Akit’in, 10 Ağustos Cuma günü “Sakık’tan bombalar” başlığıyla manşetten verdiği PKK’nın eski yöneticisi Şemdin Sakık’ın mektubuyla Hasan Cemal ve Cengiz Çandar gibi gazetecileri hedef gösterdiğini savunan candaşlar korosu, topyekün saldırıya geçti. Sakık’ın Diyarbakır Cezaevi’nden gönderdiği mektupta yer alan PKK’nın ETÖ bağlantısı, Perinçek ile Küçük’ün Öcalan ziyaretlerinin sırrı ve Türk savaş baronlarının PKK’yı silahlı eylemlere teşvik etmesi gibi ayrıntıları görmezden gelen candaş kalemşörler, daha da ileri giderek söz konusu mektubun 28 Şubat’taki andıç gibi uydurma olduğunu ve hükümet tarafından servis edildiğini öne sürdü. PKK ile olan göbekbağları deşifre edilen kurum ve şahıslar, ürettikleri komplo teorileriyle Akit’e çamur atmaya kalkıştı. Sakık’ın 90’lı yıllarda işlenen faili meçhul cinayetleri soruşturan savcıları harekete geçiren, her fırsatta hükümet tarafından korunduğunu savundukları Büyükanıt’ı panikleten ve 33 askerin şehid edilmesi olayının üzerindeki sır perdesini aralamaya yarayacak “18 er olayı”nın ilk kez anlatıldığı mektuplarının haber yapılmasını alkışlayan ve alıntılayan çevrelerin, hoşlarına gitmeyen son mektuba ise “düzmece” demesi dikkat çeken bir başka ayrıntı oldu.

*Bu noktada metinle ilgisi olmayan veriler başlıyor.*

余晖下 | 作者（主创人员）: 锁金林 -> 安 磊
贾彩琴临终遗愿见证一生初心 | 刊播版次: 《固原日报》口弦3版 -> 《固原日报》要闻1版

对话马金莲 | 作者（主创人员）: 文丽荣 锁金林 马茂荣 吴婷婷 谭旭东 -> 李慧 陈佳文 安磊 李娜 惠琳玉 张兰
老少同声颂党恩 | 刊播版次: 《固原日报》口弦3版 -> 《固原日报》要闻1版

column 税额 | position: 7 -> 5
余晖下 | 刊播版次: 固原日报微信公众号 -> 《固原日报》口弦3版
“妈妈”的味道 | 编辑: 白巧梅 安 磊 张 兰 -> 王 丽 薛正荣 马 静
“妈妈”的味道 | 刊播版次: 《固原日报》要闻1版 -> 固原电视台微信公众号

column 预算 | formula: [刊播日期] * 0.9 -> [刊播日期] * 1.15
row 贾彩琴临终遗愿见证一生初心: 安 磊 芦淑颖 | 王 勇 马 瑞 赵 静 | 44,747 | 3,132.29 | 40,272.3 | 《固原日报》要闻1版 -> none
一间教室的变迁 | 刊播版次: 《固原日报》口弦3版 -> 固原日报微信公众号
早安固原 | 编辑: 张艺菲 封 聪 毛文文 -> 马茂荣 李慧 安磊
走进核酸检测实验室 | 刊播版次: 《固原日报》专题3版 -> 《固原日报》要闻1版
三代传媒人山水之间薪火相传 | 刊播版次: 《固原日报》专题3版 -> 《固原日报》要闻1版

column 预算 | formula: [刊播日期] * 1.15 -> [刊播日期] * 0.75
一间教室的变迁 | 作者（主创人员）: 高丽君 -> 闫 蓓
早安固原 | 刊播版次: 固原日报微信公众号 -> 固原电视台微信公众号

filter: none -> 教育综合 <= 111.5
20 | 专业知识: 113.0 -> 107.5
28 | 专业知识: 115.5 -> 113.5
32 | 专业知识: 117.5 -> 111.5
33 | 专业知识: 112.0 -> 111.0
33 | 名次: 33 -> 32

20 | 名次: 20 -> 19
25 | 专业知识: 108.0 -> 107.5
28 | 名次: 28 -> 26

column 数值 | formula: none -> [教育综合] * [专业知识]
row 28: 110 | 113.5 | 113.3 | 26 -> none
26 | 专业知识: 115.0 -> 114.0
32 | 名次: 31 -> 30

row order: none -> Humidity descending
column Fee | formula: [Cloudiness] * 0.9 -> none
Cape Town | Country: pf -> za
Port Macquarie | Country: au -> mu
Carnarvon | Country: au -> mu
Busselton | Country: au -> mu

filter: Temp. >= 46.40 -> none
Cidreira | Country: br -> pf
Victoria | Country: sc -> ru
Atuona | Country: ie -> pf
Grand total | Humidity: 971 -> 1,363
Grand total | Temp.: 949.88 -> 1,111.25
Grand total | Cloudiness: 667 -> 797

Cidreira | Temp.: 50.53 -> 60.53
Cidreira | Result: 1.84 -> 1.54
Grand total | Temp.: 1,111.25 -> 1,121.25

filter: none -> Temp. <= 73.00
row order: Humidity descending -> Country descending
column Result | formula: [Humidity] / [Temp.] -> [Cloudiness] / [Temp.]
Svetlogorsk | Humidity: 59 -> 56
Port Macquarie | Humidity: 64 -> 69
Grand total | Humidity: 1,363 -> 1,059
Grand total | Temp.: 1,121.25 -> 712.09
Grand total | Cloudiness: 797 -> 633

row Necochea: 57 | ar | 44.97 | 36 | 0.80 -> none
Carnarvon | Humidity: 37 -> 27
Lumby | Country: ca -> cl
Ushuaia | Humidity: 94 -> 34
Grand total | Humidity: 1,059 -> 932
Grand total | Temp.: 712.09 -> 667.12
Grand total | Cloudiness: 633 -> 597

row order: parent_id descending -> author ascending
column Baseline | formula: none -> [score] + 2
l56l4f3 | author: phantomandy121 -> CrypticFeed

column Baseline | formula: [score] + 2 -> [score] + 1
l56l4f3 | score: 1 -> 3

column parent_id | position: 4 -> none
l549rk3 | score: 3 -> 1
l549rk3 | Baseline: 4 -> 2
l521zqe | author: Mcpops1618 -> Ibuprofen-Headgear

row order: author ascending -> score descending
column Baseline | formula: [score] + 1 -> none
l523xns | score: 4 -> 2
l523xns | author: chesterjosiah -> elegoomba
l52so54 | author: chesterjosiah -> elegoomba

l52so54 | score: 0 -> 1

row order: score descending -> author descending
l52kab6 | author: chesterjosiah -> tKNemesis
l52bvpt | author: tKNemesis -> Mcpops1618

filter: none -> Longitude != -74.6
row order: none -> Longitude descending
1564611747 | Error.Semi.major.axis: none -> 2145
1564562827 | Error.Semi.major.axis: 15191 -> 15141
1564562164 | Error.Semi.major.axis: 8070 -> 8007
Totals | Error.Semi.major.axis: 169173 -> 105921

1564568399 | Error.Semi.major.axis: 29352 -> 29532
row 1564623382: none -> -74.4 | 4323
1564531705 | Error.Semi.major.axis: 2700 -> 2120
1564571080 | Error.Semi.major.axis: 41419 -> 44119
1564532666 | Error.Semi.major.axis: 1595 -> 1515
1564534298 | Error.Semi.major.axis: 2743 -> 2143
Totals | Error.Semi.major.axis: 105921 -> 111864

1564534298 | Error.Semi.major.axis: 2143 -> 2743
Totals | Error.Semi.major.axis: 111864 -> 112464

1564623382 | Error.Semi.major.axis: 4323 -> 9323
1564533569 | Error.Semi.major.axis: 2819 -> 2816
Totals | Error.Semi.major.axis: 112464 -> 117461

MÜFTERİ CANDAŞLARI BÖYLE BİTİRDİ
Malum kesimlerin alçakça iftiralarına Sakık’ın mektup gönderdiği muhabirimiz Erol Metin, “Şemdin Sakık’ın Akit’te yayınlanan mektubunun düzmece olduğunu ve hükümet, MİT, emniyet vs. unsurların servisi olduğunu iddia edip de ispatlamayan alçaktır, haysiyetsizdir, şerefsizdir. Sakık’ın ıslak imzasını taşıyan, ‘görüldü’ damgası vurulan ve tarihi belli olan mektupları incelemek isteyen varsa gelsin göstereyim” cevabını verdi. İşte muhabirimiz Erol Metin’in candaşların yalanlarını açığa çıkaran ve ‘gazeteci’ olmadıklarını ortaya koyan açıklaması:
SAVCILARI HAREKETE GEÇİREN MEKTUP
“18 yıl PKK’nın iki numaralı ismi olarak dağda kalan Şemdin Sakık’ın 17 Nisan 2012 tarihini taşıyan ilk mektubu, ‘Sakık’tan Akit’e şok mektup’ başlığıyla Akit’te yayınlandı. Bu mektubunda 28 Şubat’a giden sürecin başlangıcı olan 1993’te yaşanan acı hadiselerin tamamının yönetimi ele geçirmeyi amaçlayan cuntanın işi olduğunu öne süren Sakık, özetle şu 3 önemli iddiada bulunuyordu: ‘Bingöl’de şehit olan 33 asker, bilinçli olarak PKK’nın önüne atıldı. Tuğgeneral Baytiyar Aydın’ı PKK değil, kendi askeri vurdu. Albay Rıdvan Özden çatışmada vurulmadı. Özden’i Doğu Çalışma Grubu öldürdü.’ Sakık ayrıca Aydın ile Özden suikastıyla ilgili dikkat çekici bazı ayrıntılara şahit olduğunu anlatmıştı. Sakık’ın Akit’te yayınlanan bu mektubu faili meçhul cinayetleri araştıran Diyarbakır Özel Yetkili Cumhuriyet Başsavcılığı’nı da harekete geçirdi. ‘Tanık’ sıfatıyla ifadesi alınan Sakık, Akit’in haberleştirdiği iddiaların aynısını savcılıkta da tekrarladı.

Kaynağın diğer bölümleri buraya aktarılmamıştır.